Expositions

L’ Arlésienne, Charlotte Rimbaut

18.04.2026 - 30.04.2026

Vernissage le samedi 18 avril 2026 à 18h, en présence de l’artiste.

Née en 2004, Charlotte Rimbaut s’installe à Arles afin de poursuivre sa formation à l’École nationale supérieure de la photographie. Dans ce contexte, elle développe une pratique artistique fondée sur la marche, envisagée comme un mode d’exploration sensible du territoire. Appareil en main, elle arpente le paysage arlésien sans itinéraire prédéfini, attentive aux différents matériaux qui le composent. Ce territoire devient pour elle un champ d’expérimentation plastique où surfaces rocheuses, grains de sable et végétations constituent autant de formes que de matières à éprouver.

L’Arlésienne est initialement un leporello auto-édité par l’artiste en 2025 dans lequel elle articule photographies et dessins au fusain. L’ensemble dialogue avec des passages de la nouvelle éponyme d’Alphonse Daudet, dont l’absence du personnage de l’Arlésienne structure le récit. Inspirée par cette figure romanesque, Charlotte Rimbaut conçoit l’objet éditorial comme un espace d’enquête, où photographies et dessins sont comparables à des indices, des traces laissant apparaître des présences fantomatiques.

Arles n’est pas une ville anodine. Traversée par l’histoire de l’art et marquée par le passage de nombreux·ses peintres et photographes, elle charrie un imaginaire pictural dense. C’est précisément face à cette mémoire territoriale que le travail de la photographe prend sens. Plutôt que de reconduire une tradition paysagère, ses photographies s’apparentent davantage à des fragments. Loin de rechercher la spectacularité, elles privilégient une attention aux détails, aux aspérités organiques et minérales. La pratique de Charlotte Rimbaut pourrait s’ancrer dans une démarche de l’infra-ordinaire dans la mesure où ce qu’elle saisit échappe habituellement au visible.

Son utilisation de la photographie argentique participe pleinement de cette poétique.

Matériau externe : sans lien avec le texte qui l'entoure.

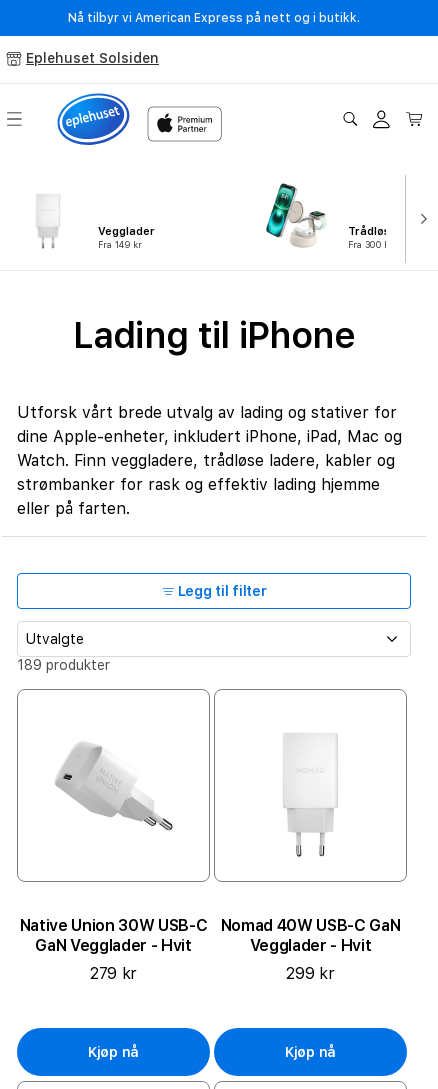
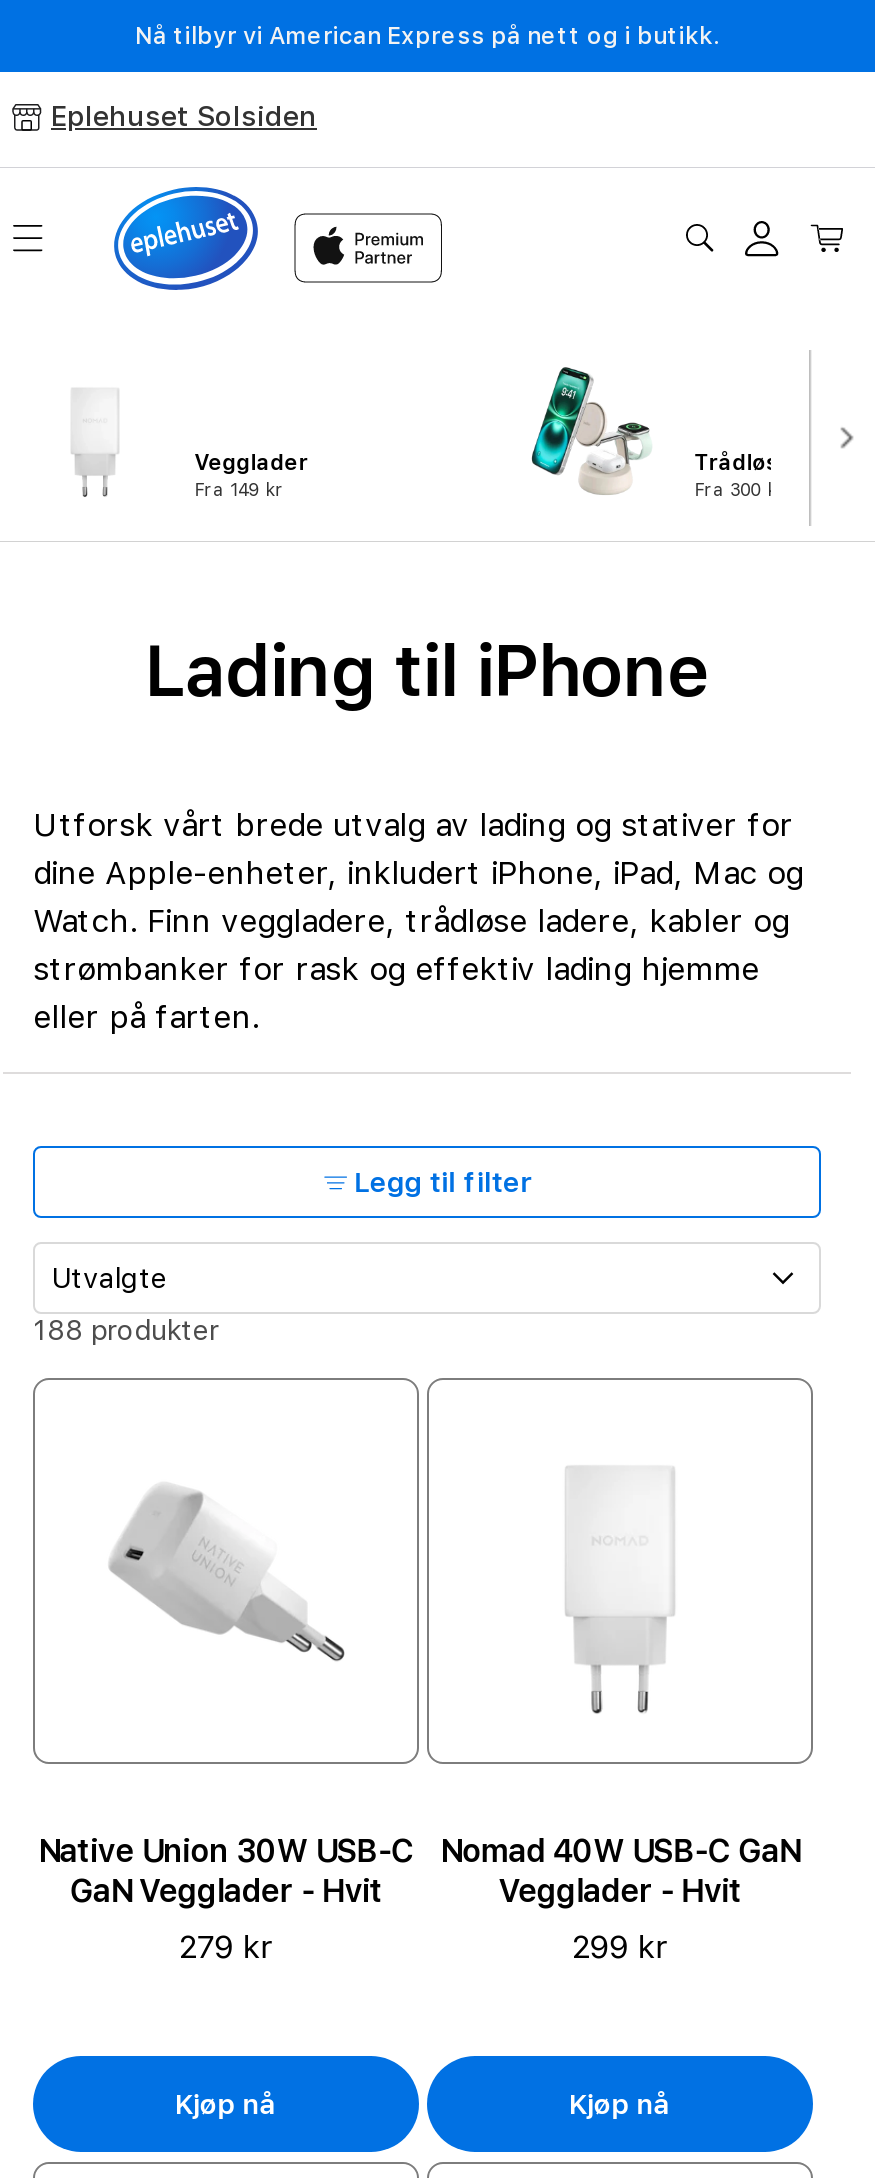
- 189 produkter
+ 188 produkter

Fait d’attente et de hasard, l’émulsion chimique impose une temporalité à rebours de l’instantanéité numérique. L’image surgit au terme d’un processus fragile, ici volontairement marqué par des altérations qui peuvent se dévoiler comme des lueurs spectrales. Ces aléas de l’analogique sont désirés et appréhendés comme des composantes essentielles de l’image, des manifestations de la matérialité du médium, au même titre que les aspérités de l’environnement qu’elle capture.

Dans une démarche de transmédialité, le regard avisé de la curatrice Jeanne Peineau prolonge l’expérience du leporello L’Arlésienne. Pensé comme un livre au déploiement continu, l’ouvrage initial portait déjà en lui l’idée d’un parcours, d’un mouvement progressif du regard. L’exposition transforme la continuité du livre et en constitue une extension spatiale. Les flâneries qui ont guidé les prises de vues se trouvent transposées dans l’espace d’exposition, invitant le·la visiteur·ice à ralentir et à expérimenter la temporalité de l’image. À l’heure où notre concentration se fragmente dans des régimes de vision dominés par la rapidité, les photographies de Charlotte Rimbaut instaurent une temporalité lente et attentive.